─── MATERIAL SUPPLIED
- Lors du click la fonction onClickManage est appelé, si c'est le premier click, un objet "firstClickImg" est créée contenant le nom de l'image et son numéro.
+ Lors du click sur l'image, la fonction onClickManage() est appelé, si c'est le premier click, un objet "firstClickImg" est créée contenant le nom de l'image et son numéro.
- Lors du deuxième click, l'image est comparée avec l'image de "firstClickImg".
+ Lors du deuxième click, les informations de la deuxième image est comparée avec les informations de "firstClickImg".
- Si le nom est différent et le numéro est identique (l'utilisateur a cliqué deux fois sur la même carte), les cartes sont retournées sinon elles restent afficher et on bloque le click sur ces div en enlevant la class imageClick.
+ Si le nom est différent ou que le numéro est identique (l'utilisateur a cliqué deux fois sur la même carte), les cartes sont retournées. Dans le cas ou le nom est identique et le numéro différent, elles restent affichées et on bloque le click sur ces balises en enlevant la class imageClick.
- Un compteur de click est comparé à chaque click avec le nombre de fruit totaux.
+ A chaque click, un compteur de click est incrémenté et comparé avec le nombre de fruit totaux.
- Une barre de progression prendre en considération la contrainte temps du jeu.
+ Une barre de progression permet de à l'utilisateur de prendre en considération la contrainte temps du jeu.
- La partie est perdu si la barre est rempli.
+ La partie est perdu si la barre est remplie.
──────
─── MATERIAL SUPPLIED
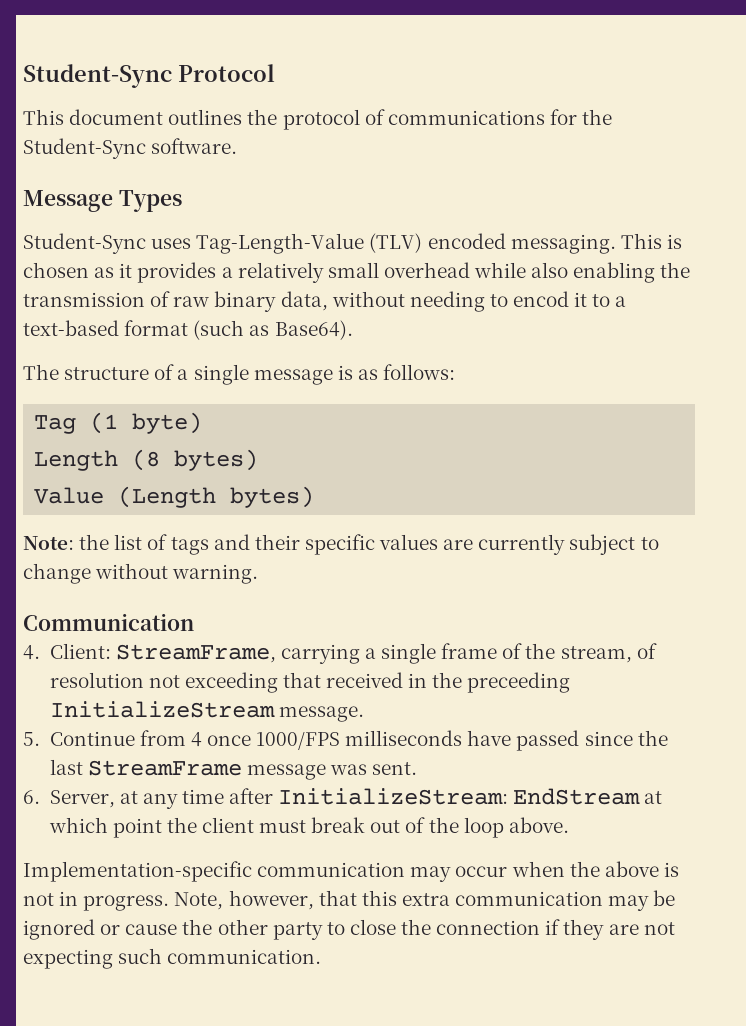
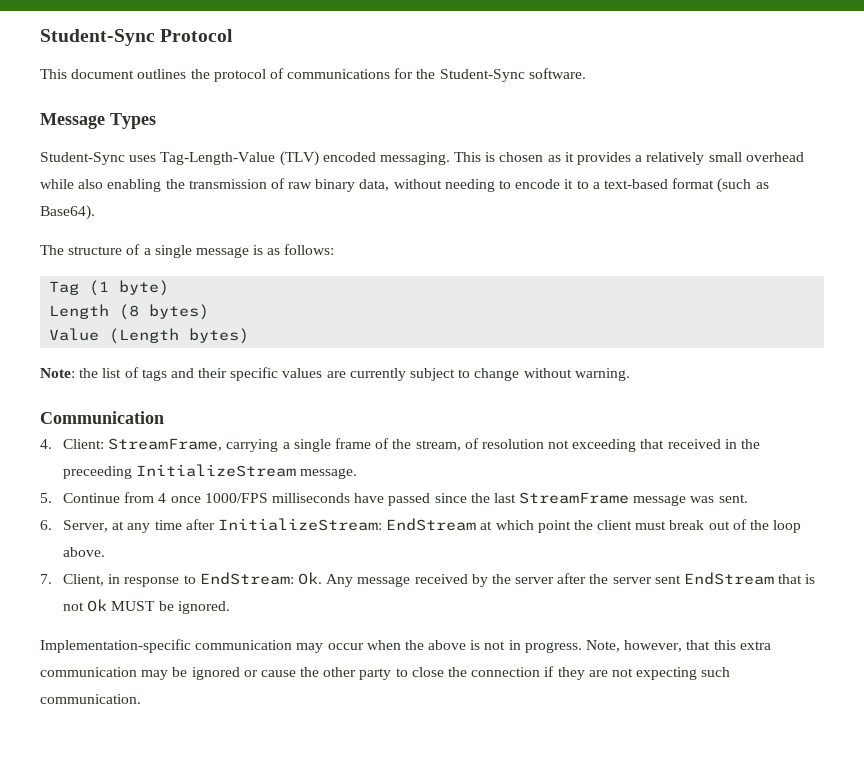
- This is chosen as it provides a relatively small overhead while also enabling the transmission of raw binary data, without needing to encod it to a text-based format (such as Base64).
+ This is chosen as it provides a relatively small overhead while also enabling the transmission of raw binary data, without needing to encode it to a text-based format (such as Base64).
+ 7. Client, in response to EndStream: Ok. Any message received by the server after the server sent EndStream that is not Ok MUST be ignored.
──────
Could you transcribe the entries above word for word, from the line with "- Lors du click" down to the line with "- Si le nom", keeping both?

EXPECTED ANSWER -
- Lors du click la fonction onClickManage est appelé, si c'est le premier click, un objet "firstClickImg" est créée contenant le nom de l'image et son numéro.
+ Lors du click sur l'image, la fonction onClickManage() est appelé, si c'est le premier click, un objet "firstClickImg" est créée contenant le nom de l'image et son numéro.
- Lors du deuxième click, l'image est comparée avec l'image de "firstClickImg".
+ Lors du deuxième click, les informations de la deuxième image est comparée avec les informations de "firstClickImg".
- Si le nom est différent et le numéro est identique (l'utilisateur a cliqué deux fois sur la même carte), les cartes sont retournées sinon elles restent afficher et on bloque le click sur ces div en enlevant la class imageClick.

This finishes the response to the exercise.